Прошло много дней, прежде чем я понял, что меня спасает от страха на передовой, под бомбами, в опасном полете, — мой киноаппарат. Только он сдерживал мой ужас перед происходящим. Страх оставляет меня в ту минуту, когда я нажимаю на спусковой рычажок и слышу работу механизма. Я как бы заслоняюсь камерой от страха, от смерти. Наверное, так же чувствует себя солдат, прижимая к себе автомат.
Отправляясь в горящий город, я так и двигался по его изуродованным улицам — от съемки к съемке. И так день за днем водила меня камера по пылающей Одессе. И я становился раз от раза все смелее, научился видеть и опознавать опасность раньше, чем она на меня навалится.
ДОРОГА СМЕРТИ
На эсминце «Незаможник» по приказу Зарубы я вернулся в Севастополь. Наши части ночью, без потерь, оставили город и порт Одессу.
Невозможно было свыкнуться с мыслью, что по Дерибасовской и Ланжерону бродят фашисты. Ярость — тяжелая и страшная — накатывалась каждый раз, когда память возвращала сознание к тому, что стряслось.
В Военном Совете ЧФ получил нехорошую сводку: немцы прорвали Перекоп. На узком участке Асы — Армянск Первый батальон морской пехоты сдерживает напор немцев. Мы решили пробраться туда. С трудом удалось получить во Флотском экипаже старую полуторку с шофером-матросом Петро Чумаком.
Общими усилиями закатили в кузов полуторки железную на 200 литров бензина бочку и отправились на фронт под Перекоп. Нас, кинооператоров, было трое, и еще прихватили Колю Аснина — фоторепортера ТАСС. Я сел в кабину рядом с Чумаком, остальные уютно расположились на соломе в кузове — рядом с бочкой.
Был октябрь. По прозрачному синему небу летели серебряные паутинки. Они легкой прозрачной сеткой обволокли нашу полуторку и тянулись за ней чуть видимым серебристым шлейфом.
Когда мы, не доезжая до Симферополя, остановились на минутку размять ноги, на нас обрушилась звенящая тишина глубокого синего неба и пахнуло пряным теплом крымской осени… Война… какая нелепость — здесь тихая теплая осень, а там, впереди, огонь, грохот, кровь…
Я еще не полностью отдавал себе отчет в происходящем. Я упорно продолжал верить, что наши войска, наконец, встряхнутся, расправят плечи и перейдут в долгожданное наступление, отбросят фашистов за Перекоп, а там и Одессу отобьют… Как мы тогда были наивны и далеки от действительного положения дел!
До Симферополя мы докатили быстро, без хлопот.
По городу проехали без приключений, а при выезде нас ждали неожиданности: «Стоп! Проезд закрыт!».

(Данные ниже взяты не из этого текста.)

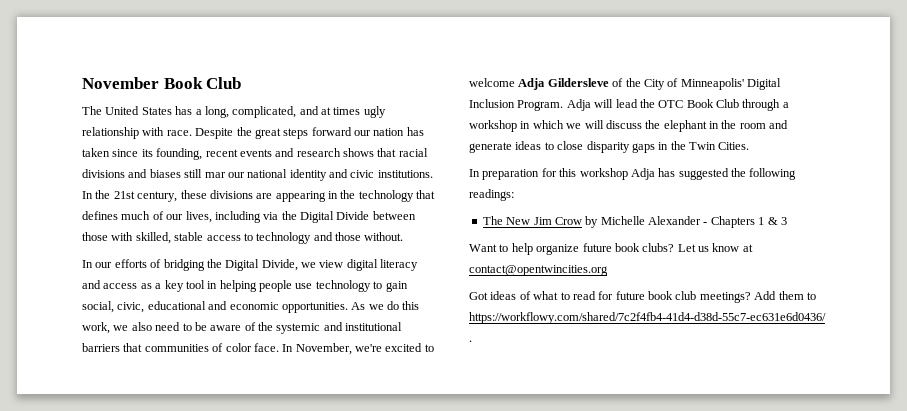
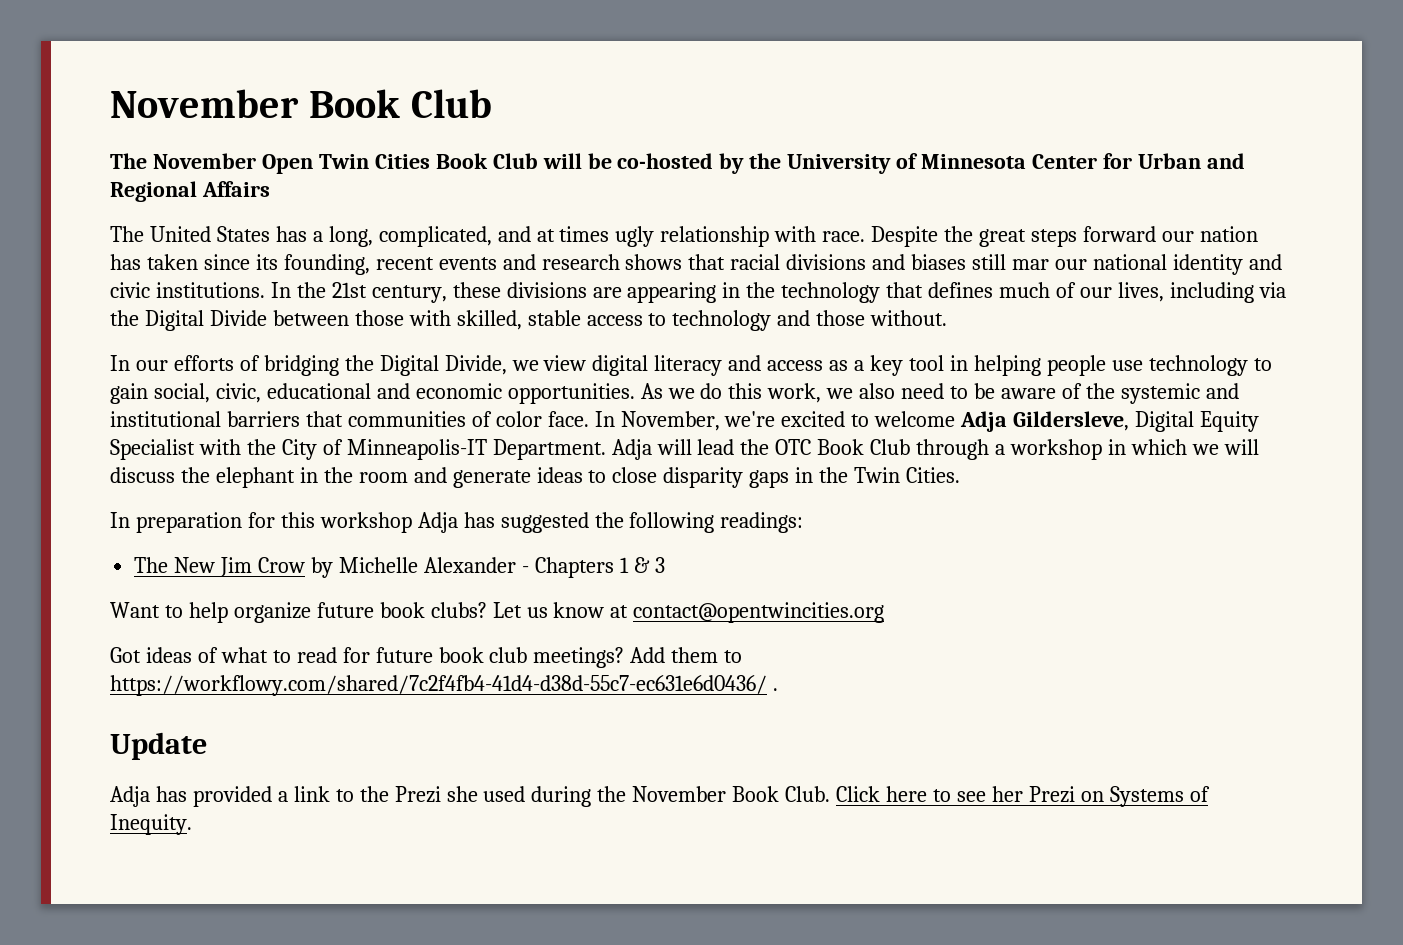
(242, 83) none -> [110,153,1245,174] [110,181,270,202] // The November Open Twin Cities Book Club will be co-hosted by the University of Minnesota Center for Urban and Regional Affairs
[547,78,781,90] [469,99,564,111] Gildersleve of the City of Minneapolis' Digital Inclusion Program. -> [1013,411,1260,432] [110,439,606,460] Gildersleve, Digital Equity Specialist with the City of Minneapolis-IT Department.
(472, 341) none -> [110,732,207,760] [110,786,1210,807] [110,814,192,835] // Update // Adja has provided a link to the Prezi she used during the November Book Club. Click here to see her Prezi on Systems of Inequity.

— Только с разрешения самого коменданта города, — сказал начальник патруля у закрытого шлагбаума при выезде из города.
— У нас предписание Военного Совета ЧФ. — И я показал документ.
— Все это прекрасно, но строгий приказ командующего 21-й отдельной армией запрещает всякую езду по Крыму в дневное время. Небо нашпиговано вражескими самолетами, немцы охотятся за каждой машиной, за каждым человеком. Прошу вернуться в город.
Мы, конечно, не поверили и после ночевки в гостинице, чуть свет, объехав КП по известной только Чумаку дороге, отправились в путь. Прошел час, другой, стало совсем светло. Мы ехали, посмеиваясь над предупреждениями, дорога была прекрасной, справа и слева, насколько хватало глаз, расстилалась желтая, выжженная солнцем равнина. На небе ни облачка. Солнце жарит по-летнему.
— Где же война? Фрицы-охотники? — наклонившись над кабиной, весело смеясь, спросил оператор Дима Рымарев.
Чем дальше катились мы по гладкому асфальту вперед, тем меньше встречали по дороге людей. Если первое время кое-кто и попадался, то потом под синим куполом мы остались в полном одиночестве.
Сначала мы пели песни, потом просто горланили, показывая друг другу, что нам море по колено. Вдруг вдали на дороге показался дымок. Все примолкли, веселость как рукой сняло. Когда мы подъехали, в кювете догорала перевернутая «эмка», запах жареного мяса и краски кружил голову. Рядом лежали в неестественных позах двое убитых, и, судя по всему, еще двое догорали внутри простреленной машины. Помочь мы ничем уже не могли.
«Снимать? Своих убитых? Разве за этим мы сюда ехали?» — подумал я, и мы, подавленные виденным, покатили дальше.